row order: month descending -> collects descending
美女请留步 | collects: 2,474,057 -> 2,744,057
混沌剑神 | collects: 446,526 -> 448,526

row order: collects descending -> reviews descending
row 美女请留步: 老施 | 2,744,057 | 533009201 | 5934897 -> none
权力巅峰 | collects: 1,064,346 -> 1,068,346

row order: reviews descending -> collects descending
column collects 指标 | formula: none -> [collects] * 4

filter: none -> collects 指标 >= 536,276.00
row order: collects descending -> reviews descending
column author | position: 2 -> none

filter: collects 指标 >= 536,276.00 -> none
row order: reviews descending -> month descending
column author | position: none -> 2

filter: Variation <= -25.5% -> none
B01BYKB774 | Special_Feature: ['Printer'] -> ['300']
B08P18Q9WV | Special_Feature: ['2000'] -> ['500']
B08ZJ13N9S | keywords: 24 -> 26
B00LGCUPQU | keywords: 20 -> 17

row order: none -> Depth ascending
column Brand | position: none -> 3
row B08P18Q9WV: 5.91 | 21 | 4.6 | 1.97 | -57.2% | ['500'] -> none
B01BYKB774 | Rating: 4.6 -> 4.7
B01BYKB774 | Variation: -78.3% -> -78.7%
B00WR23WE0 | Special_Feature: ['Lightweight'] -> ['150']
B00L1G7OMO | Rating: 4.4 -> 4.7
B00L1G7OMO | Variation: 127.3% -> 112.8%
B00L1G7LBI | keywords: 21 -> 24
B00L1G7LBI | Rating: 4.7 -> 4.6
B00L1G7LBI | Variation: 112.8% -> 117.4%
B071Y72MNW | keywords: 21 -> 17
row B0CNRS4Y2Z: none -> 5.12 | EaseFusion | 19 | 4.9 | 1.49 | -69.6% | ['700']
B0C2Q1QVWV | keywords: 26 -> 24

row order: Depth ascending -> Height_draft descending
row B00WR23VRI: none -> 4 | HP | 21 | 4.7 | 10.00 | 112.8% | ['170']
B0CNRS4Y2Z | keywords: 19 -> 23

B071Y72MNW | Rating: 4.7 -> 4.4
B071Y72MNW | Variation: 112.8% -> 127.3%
====
» Description of the task:
Every record is to be retyped exactly as given.

» Response box:
row order: month descending -> collects descending
美女请留步 | collects: 2,474,057 -> 2,744,057
混沌剑神 | collects: 446,526 -> 448,526

row order: collects descending -> reviews descending
row 美女请留步: 老施 | 2,744,057 | 533009201 | 5934897 -> none
权力巅峰 | collects: 1,064,346 -> 1,068,346

row order: reviews descending -> collects descending
column collects 指标 | formula: none -> [collects] * 4

filter: none -> collects 指标 >= 536,276.00
row order: collects descending -> reviews descending
column author | position: 2 -> none

filter: collects 指标 >= 536,276.00 -> none
row order: reviews descending -> month descending
column author | position: none -> 2

filter: Variation <= -25.5% -> none
B01BYKB774 | Special_Feature: ['Printer'] -> ['300']
B08P18Q9WV | Special_Feature: ['2000'] -> ['500']
B08ZJ13N9S | keywords: 24 -> 26
B00LGCUPQU | keywords: 20 -> 17

row order: none -> Depth ascending
column Brand | position: none -> 3
row B08P18Q9WV: 5.91 | 21 | 4.6 | 1.97 | -57.2% | ['500'] -> none
B01BYKB774 | Rating: 4.6 -> 4.7
B01BYKB774 | Variation: -78.3% -> -78.7%
B00WR23WE0 | Special_Feature: ['Lightweight'] -> ['150']
B00L1G7OMO | Rating: 4.4 -> 4.7
B00L1G7OMO | Variation: 127.3% -> 112.8%
B00L1G7LBI | keywords: 21 -> 24
B00L1G7LBI | Rating: 4.7 -> 4.6
B00L1G7LBI | Variation: 112.8% -> 117.4%
B071Y72MNW | keywords: 21 -> 17
row B0CNRS4Y2Z: none -> 5.12 | EaseFusion | 19 | 4.9 | 1.49 | -69.6% | ['700']
B0C2Q1QVWV | keywords: 26 -> 24

row order: Depth ascending -> Height_draft descending
row B00WR23VRI: none -> 4 | HP | 21 | 4.7 | 10.00 | 112.8% | ['170']
B0CNRS4Y2Z | keywords: 19 -> 23

B071Y72MNW | Rating: 4.7 -> 4.4
B071Y72MNW | Variation: 112.8% -> 127.3%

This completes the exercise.